それがミアにとって、何よりマリアにとってどんな意味を持つのか、考えたくもない。
「こいつはマリアつってオレがこの世界に来る前からの知り合いで……!」
「――ふーん?」
瞬間、ミアの瞳が紅色を帯び始める。
マジかよ。早くも恐れていた事態が……!
そんな牽制みたいに、とりあえず見ておこうって感じで使われちゃ困る!
「ちょ、丁度今から弁当取りに行こうと思っててさ! 頼んでたやつ!」
慌ててミアの肩を掴み、方向転換させる。
「きゃっ……」
オレがマリアとの間に立ち、壁役に。
悪いな。だが直接見なければ心を読むこともない。
……このまま行っちまおう。マリアを見過ごすのは間違いなく悪手だが、背に腹は代えられない。
「じゃあマリア! オレたちはこれで――」
ミアを胸元でキープしながら、首だけで後ろを向く。
しかし、そこにはもう……誰もいなかった。
まるで白昼夢を見ていたかのように、白い金色の煌めきも、透明で甘い香りも、存在を示す何もかもが、消え失せていた――。
☆
異世界リタウテット、中央都市、混沌の南区。
けばけばしい光に照らされる夜よりも暗い夕暮れの路地裏で、私はとある考えを巡らせていた。
計画通り、騎士団全体が私の調査に乗り出している。
餌は蒔いた。あの記者のことだ。きちんと食い付いてくれただろう。
これが上手くいけば目障りな連中の大半を駆逐できる。
多少何かを掛け違えたとしても、《万年筆》での軌道修正は可能。
むしろここまでお膳立てしなければならないこの世界……懸念するべきはそちらだろう。
異物を取り込んだエラーか。

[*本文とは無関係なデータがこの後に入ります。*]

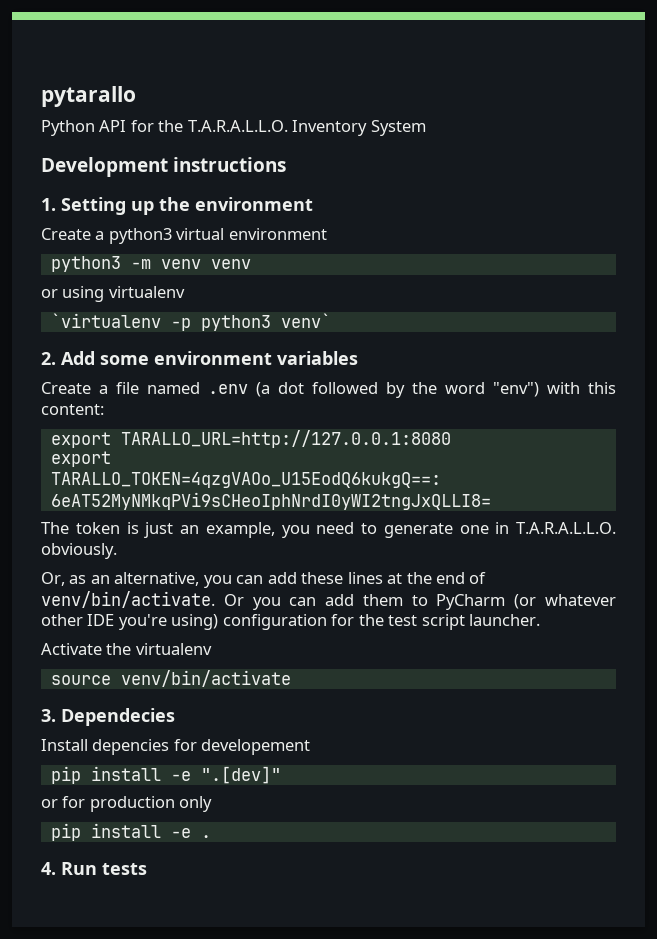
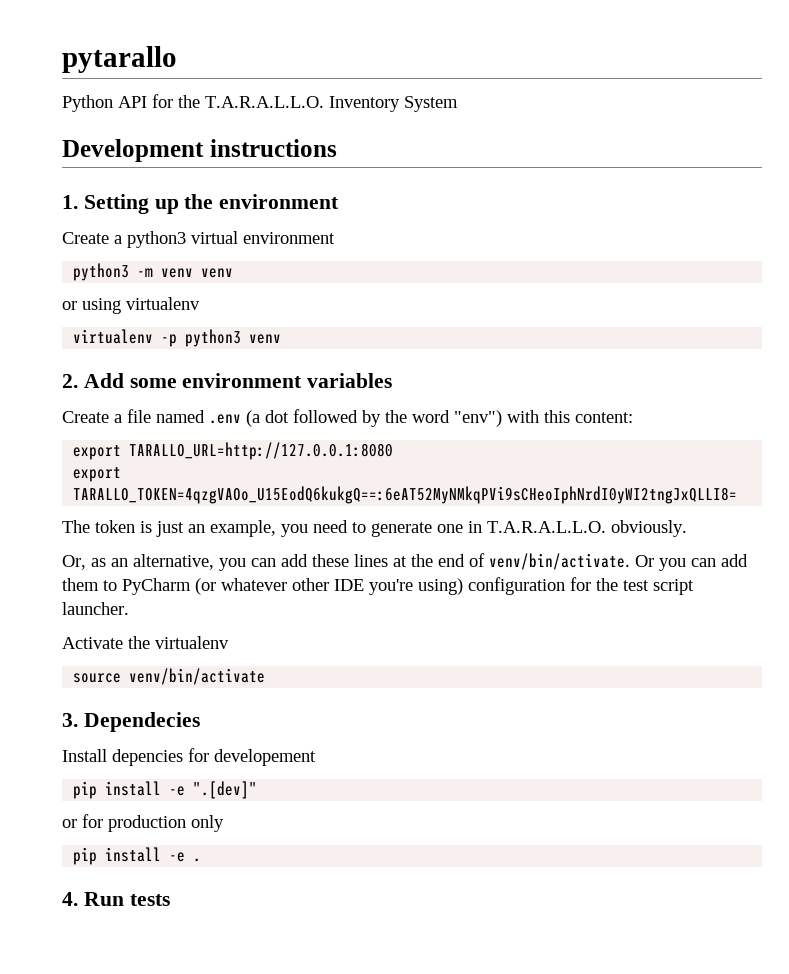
[50,313,161,328] `virtualenv -> [73,329,154,344] virtualenv
[280,313,331,328] venv` -> [249,334,282,344] venv

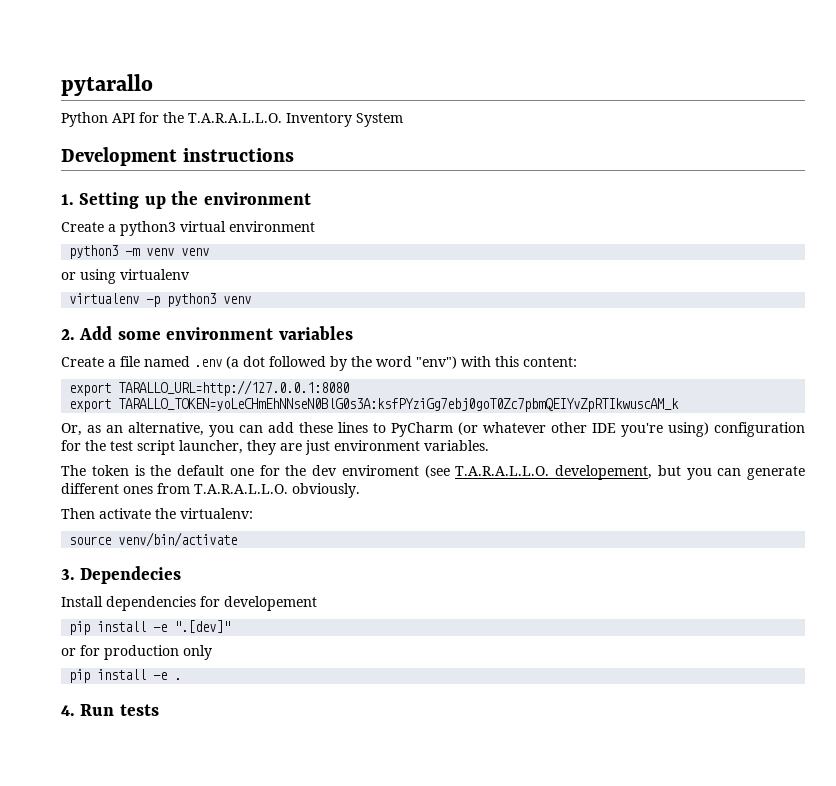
[73,486,738,504] [62,520,687,537] TARALLO_TOKEN=4qzgVAOo_U15EodQ6kukgQ==:6eAT52MyNMkqPVi9sCHeoIphNrdI0yWI2tngJxQLLI8= // The token is just an example, you need to generate one in T.A.R.A.L.L.O. obviously. -> [118,398,680,412] TARALLO_TOKEN=yoLeCHmEhNNseN0BlG0s3A:ksfPYziGg7ebj0goT0Zc7pbmQEIYvZpRTIkwuscAM_k
[393,553,748,571] [62,578,99,591] at the end of venv/bin/activate. Or you can add them -> (368, 427) none
[62,602,129,615] [62,636,229,649] launcher. // Activate the virtualenv -> [179,440,489,455] [61,465,805,480] [61,483,360,498] [61,508,253,519] launcher, they are just environment variables. // The token is the default one for the dev enviroment (see T.A.R.A.L.L.O. developement, but you can generate different ones from T.A.R.A.L.L.O. obviously. // Then activate the virtualenv:
[112,749,183,766] depencies -> [106,596,196,611] dependencies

それともあのお姫様の意志か。
それとあれ。――例の右腕。
今はまだ大人しくしてくれているようだが、警戒を怠ってはいけない。
やれやれ。慣れたつもりでいたが、紡ぐ側というのはどうにも考えることが多くていけない。
それを思えば、アレは本当に目障りだったな。
まあボロを出したのは私自身だ。そこは理解しているし、反省もしている。
しかしだからこそ、放置しておくわけにはいかない。
こちらの意図しないところで少しずつ証拠を取り揃え、考察を重ね、ピースを埋めて真実に辿り着かれては――つまらないことこの上ない。
だって、それがどんなに幸福な結末であろうと、残酷な真実であろうと。
途中で予想が付いてしまえば読み手は心の準備ができてしまう。
最善の未来を夢想する。
最悪の未来を想定する。
そんな風にして、真実の重さを捻じ曲げることができてしまう。
それでは困る。
私が描いた物語には振り回されなければならない。
私が描いた物語には胸を抉られなければならない。
傷を負って、心を折って。
自己を認識してもらわなければ、ならないのだ。
少なくとも我が運命における最低最悪の仇敵には、ね。
「……さっきの紅い目。魔眼か」
紅月と同じ性質を持つ、内側に干渉する力。
おそらく私の心を読もうとしたのだろう。
……性能の差も、分からずに。
「ちょっと、目に付くな――」
しかし、利用価値はある。
せいぜい役に立って頂戴な。
愚かで空虚な盤上の駒ちゃん――。